If a line in the data holds "Liberation", copy that line out in full.

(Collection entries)
=== Begin Enclosure ===

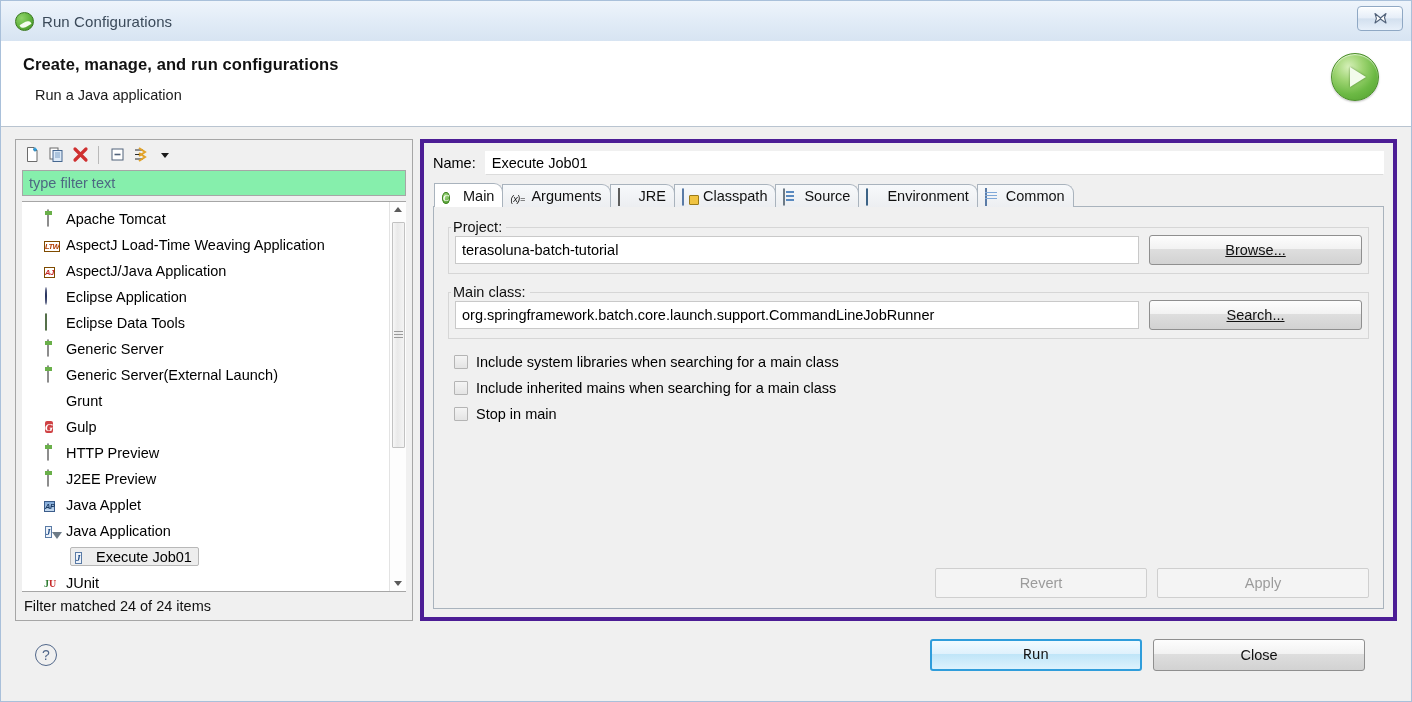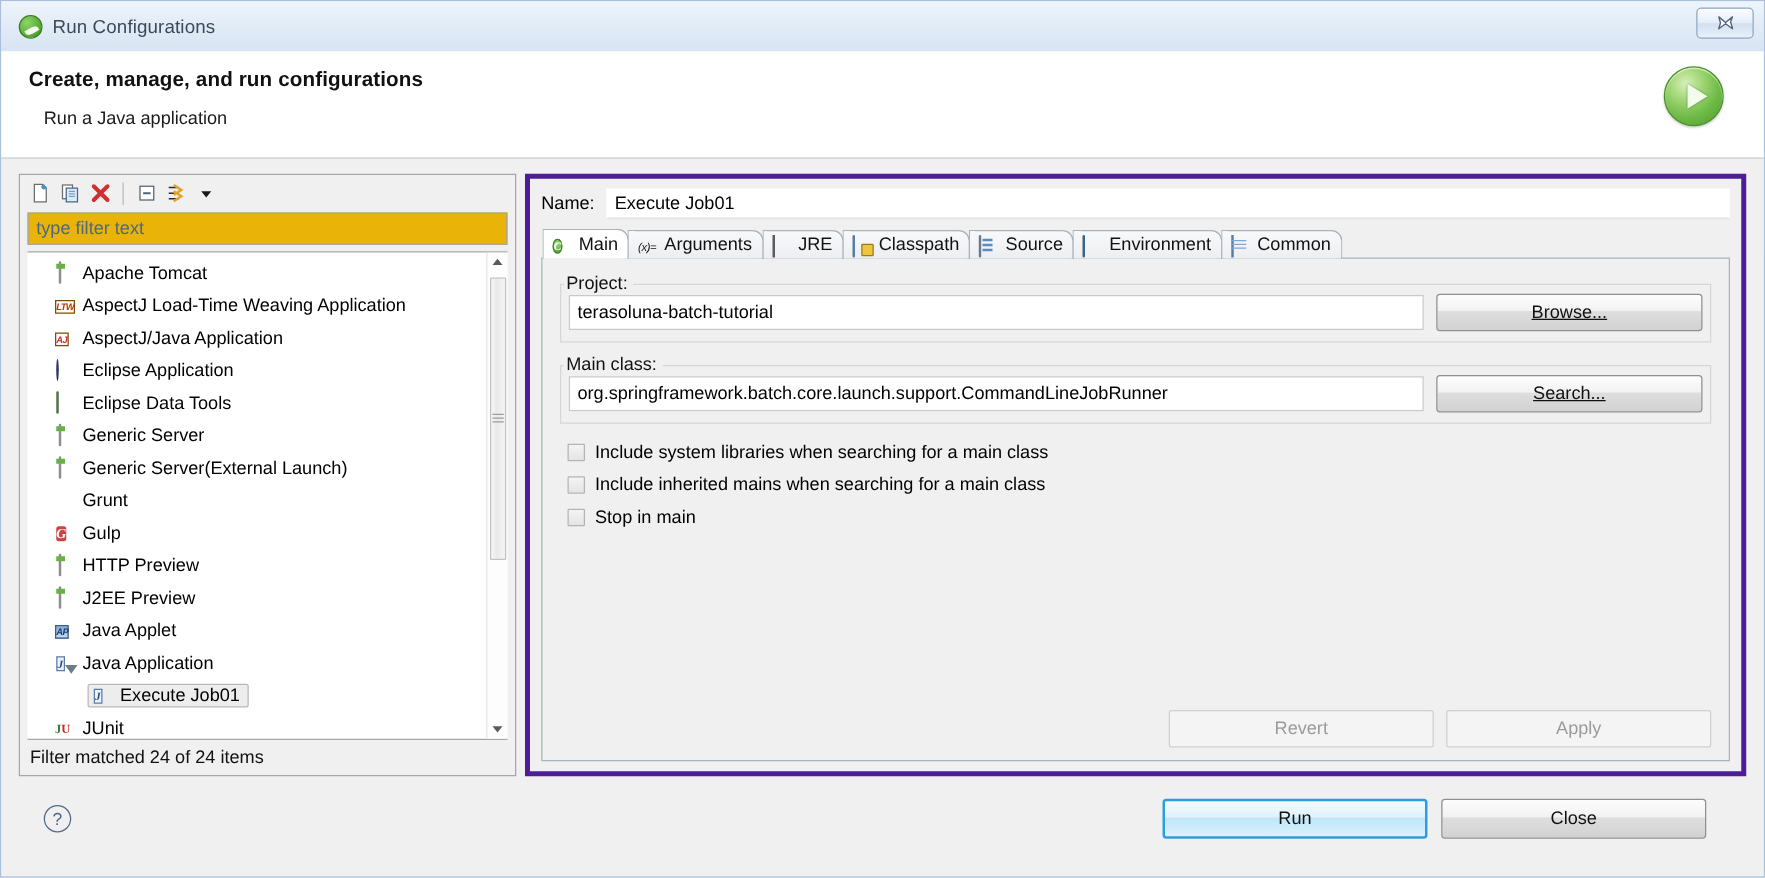--- a/index.html
+++ b/index.html
@@ -153,7 +153,7 @@
     width: 100%;
     height: 26px;
     border: 1px solid #a6a6a6;
-    background: #eab308;
+    background: #86efac;
     font-size: 14.5px;
     color: #4d6882;
     padding: 0 6px;

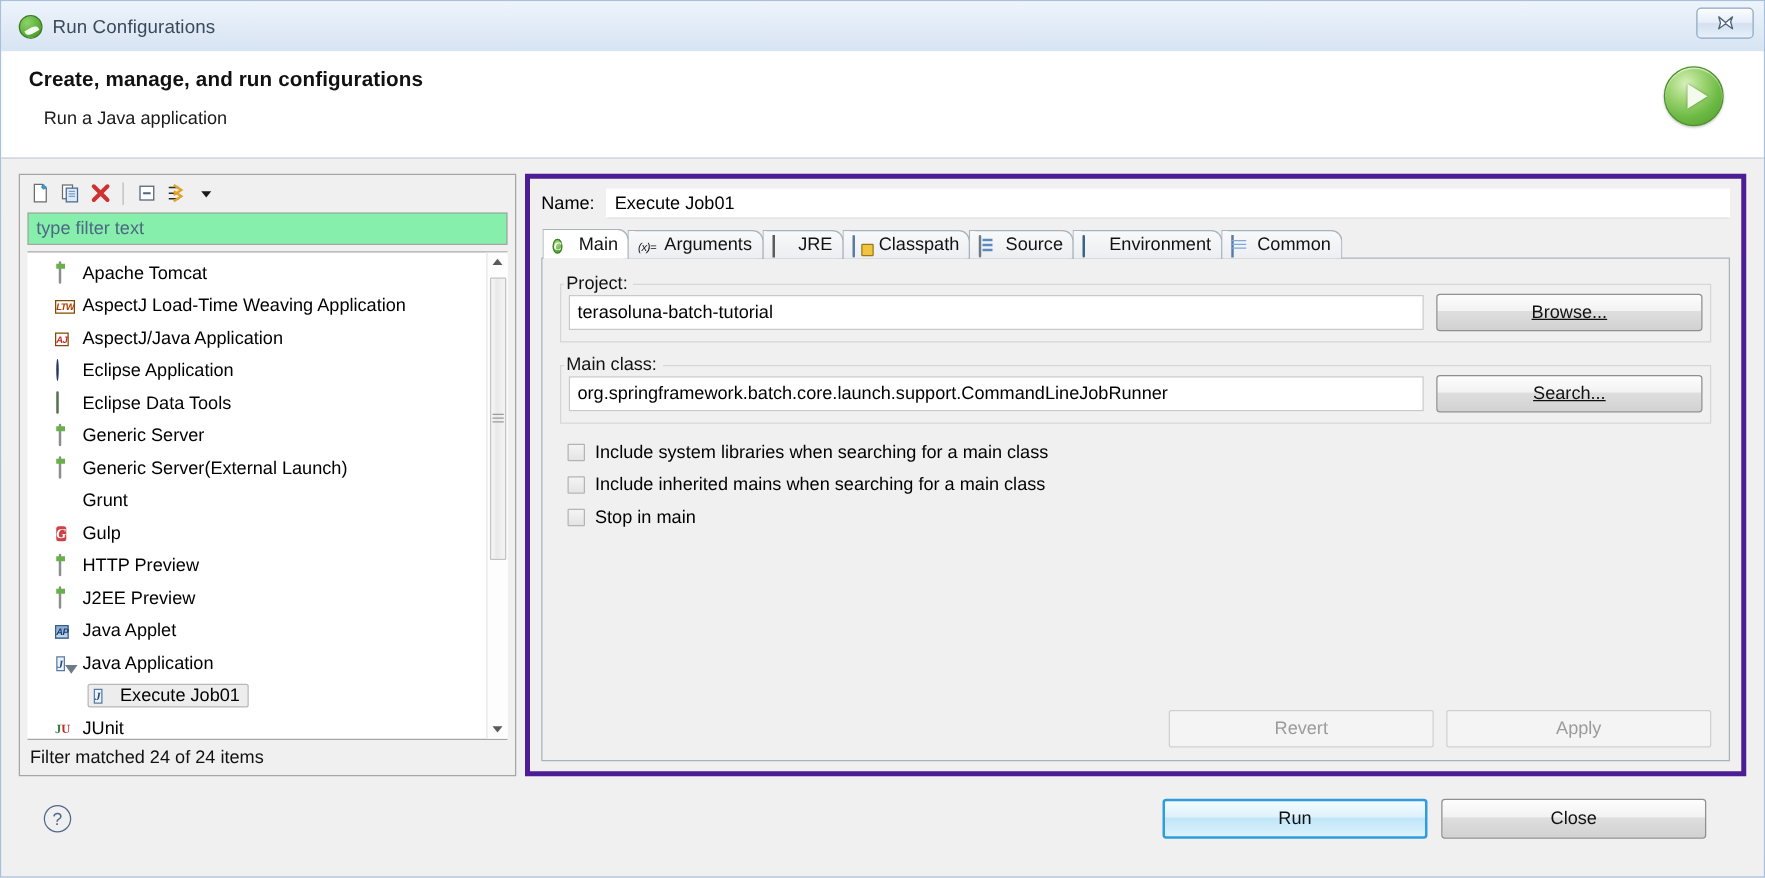--- a/index.html
+++ b/index.html
@@ -546,7 +546,7 @@
     border: 2px solid #2f9ddb;
     background: linear-gradient(180deg,#f2fbff 0%, #dff1fc 46%, #bfe5f8 47%, #ddf2fd 100%);
     font-size: 14.5px;
-    font-family: Liberation Sans, sans-serif;
+    font-family: Liberation Mono, monospace;
     color: #111;
     cursor: default;
   }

=== End Enclosure ===

Output for this exercise =>
-    font-family: Liberation Sans, sans-serif;
+    font-family: Liberation Mono, monospace;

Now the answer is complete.